School board labour relations practitioners will recall the efforts made by OPSBA in its 2009 PDT negotiations with ETFO to ensure that public school boards would not be obliged to reschedule preparation time that was missed due to such factors as board-imposed professional development held during the instructional day. The OPSBA/ETFO language stated:

Missed preparation time shall only be rescheduled where a teacher is required by the Principal to provide instruction during his or her scheduled preparation time for a teacher absent from work. Such rescheduling of missed preparation time shall occur as soon as administratively feasible, but no later than three months after the loss of the preparation time and in any event within the same school year.

This language led to a series of arbitration cases yielding a perplexing set of irreconcilable results. As public school boards head into bargaining, they may be reassured by the “last word” on the subject, a Supplementary Award released by Arbitrator Mary Ellen Cummings on July 13, 2012. This award followed her earlier decision in Lakehead District School Board (April 15, 2011). In this FTR Now we discuss the most recent award and prior cases involving prep time payback.

Unlike Arbitrators Herlich (District School Board Ontario North East, December 6, 2010) and Kaplan (Avon Maitland, October 13, 2011), Arbitrator Cummings had, in the April 2011 Lakehead award, held that the language cited above meant exactly what it said – missed preparation time is only to be rescheduled in one circumstance, namely where a teacher is required to provide instruction over and above his or her normal teaching obligations when replacing an absent colleague.

The other two arbitrators had held that this language was not clear enough to overcome the usual basic contractual grant of prep time, whereby boards “shall provide” teachers with specified amounts of prep time over a designated time frame.
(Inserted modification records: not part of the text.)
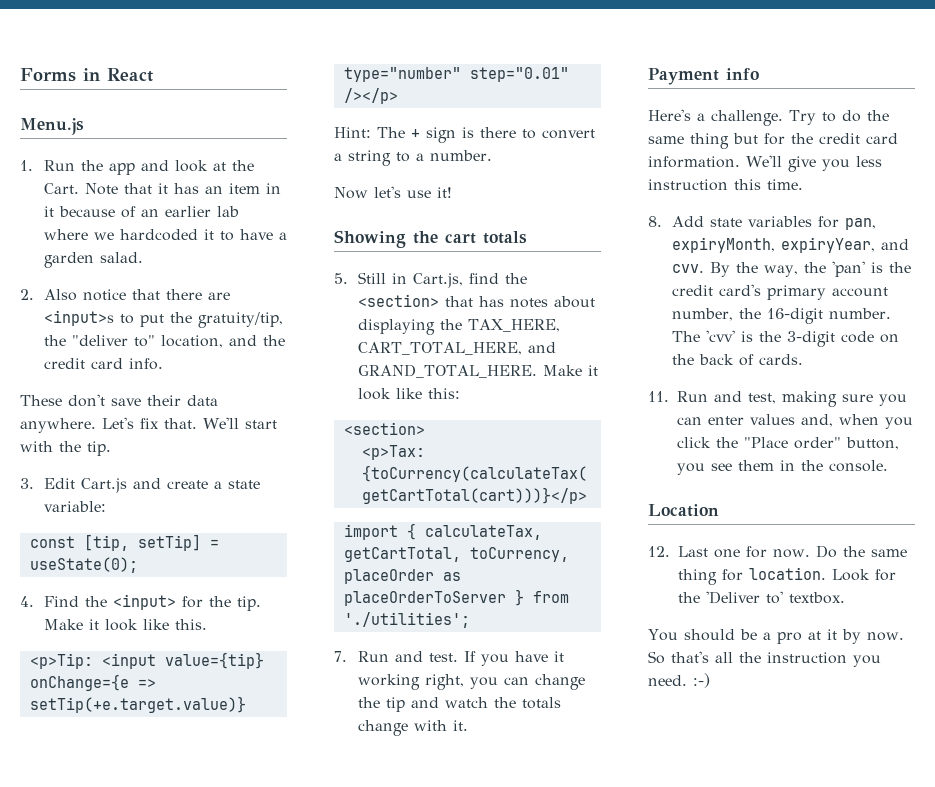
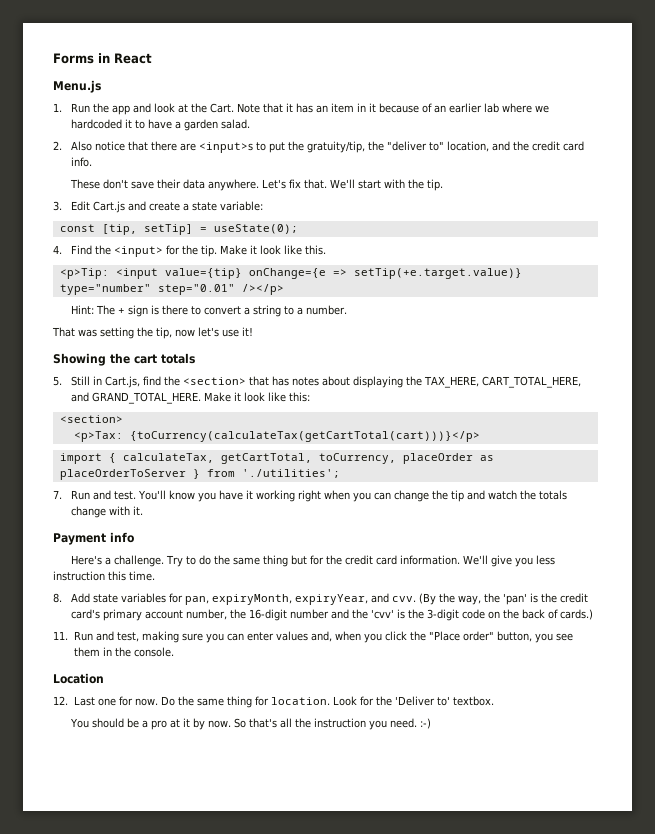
- Now let's use it!
+ That was setting the tip, now let's use it!
- If you have it working right, you can change the tip and watch the totals change with it.
+ You'll know you have it working right when you can change the tip and watch the totals change with it.
- By the way, the 'pan' is the credit card's primary account number, the 16-digit number. The 'cvv' is the 3-digit code on the back of cards.
+ (By the way, the 'pan' is the credit card's primary account number, the 16-digit number and the 'cvv' is the 3-digit code on the back of cards.)

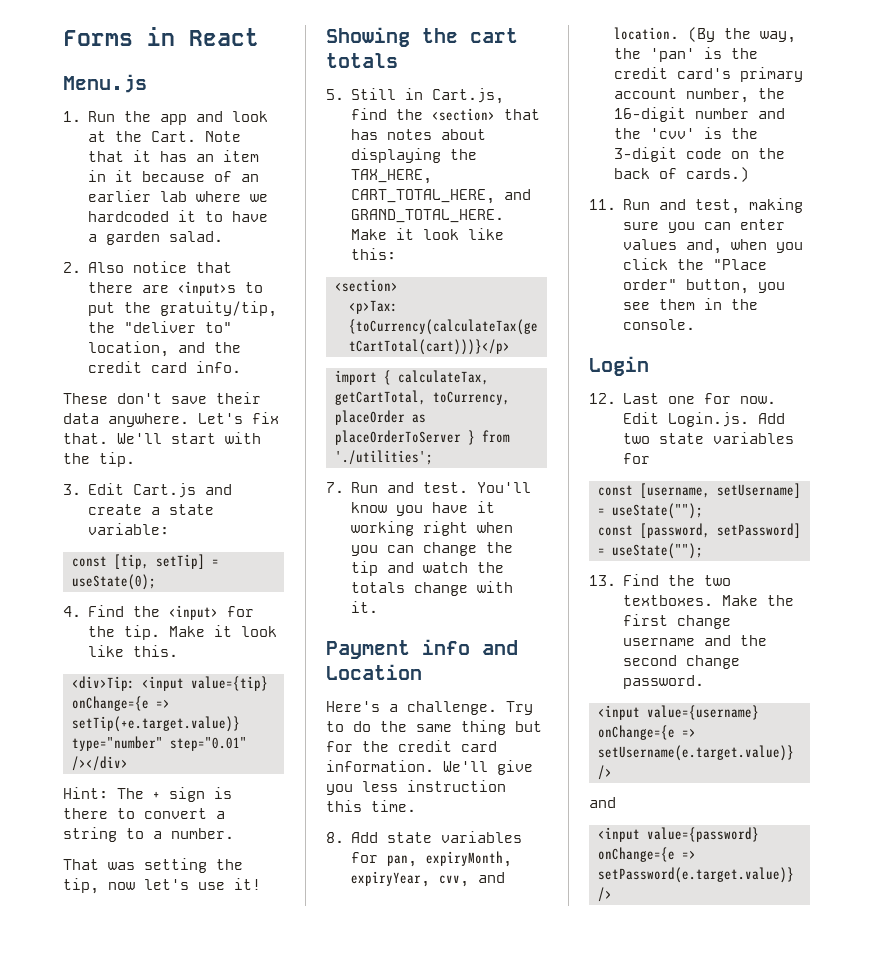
- <p>Tip: <input value={tip} onChange={e => setTip(+e.target.value)} type="number" step="0.01" /></p>
+ <div>Tip: <input value={tip} onChange={e => setTip(+e.target.value)} type="number" step="0.01" /></div>
- Payment info
+ Payment info and Location
- 8. Add state variables for pan, expiryMonth, expiryYear, and cvv.
+ 8. Add state variables for pan, expiryMonth, expiryYear, cvv, and location.
- Location
+ Login
- Do the same thing for location. Look for the 'Deliver to' textbox.
- You should be a pro at it by now. So that's all the instruction you need. :-)
+ Edit Login.js. Add two state variables for
+ const [username, setUsername] = useState("");
+ const [password, setPassword] = useState("");
+ 13. Find the two textboxes. Make the first change username and the second change password.
+ <input value={username} onChange={e => setUsername(e.target.value)} />
+ and
+ <input value={password} onChange={e => setPassword(e.target.value)} />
The Lakehead approach was, by contrast, consistent with that expressed in passing by Arbitrator Humphrey in Keewatin Patricia (January 21, 2011).

Arbitrator Cummings’ most recent Supplementary Award of July 13, 2012 addressed ETFO’s alternative position. ETFO claimed that even if the Board had no obligation to “reschedule” missed prep time, there nevertheless remained an unaddressed breach of the basic grant, since the teachers in question had not received the amount of prep time that the collective agreement said that the Board “shall provide”. It argued that those teachers were entitled at least to some form of remedy that could, for example, be quantified in monetary terms according to a notional “hourly rate of pay”. It also argued that the Federation was entitled to a prospective order prohibiting the Board from violating the “basic grant” in the future.

Arbitrator Cummings disagreed, preferring the School Board’s argument that all of the prep time provisions in the collective agreement had to be interpreted together in a way that gave no greater priority to one than another. She agreed that the Board had not violated the collective agreement in not rescheduling the missed prep time in question and said:

[I]t is difficult to accept the Federation’s claim to an alternative remedy when it is not able to point to a breach of the collective agreement by the Board. … Since the collective agreement contemplates that preparation time will be missed [in cases where] the Board is not required to reschedule it, the Board does not violate the collective agreement when a teacher misses preparation time for those other reasons. In the absence of a breach of the collective agreement, there is no right to a remedy.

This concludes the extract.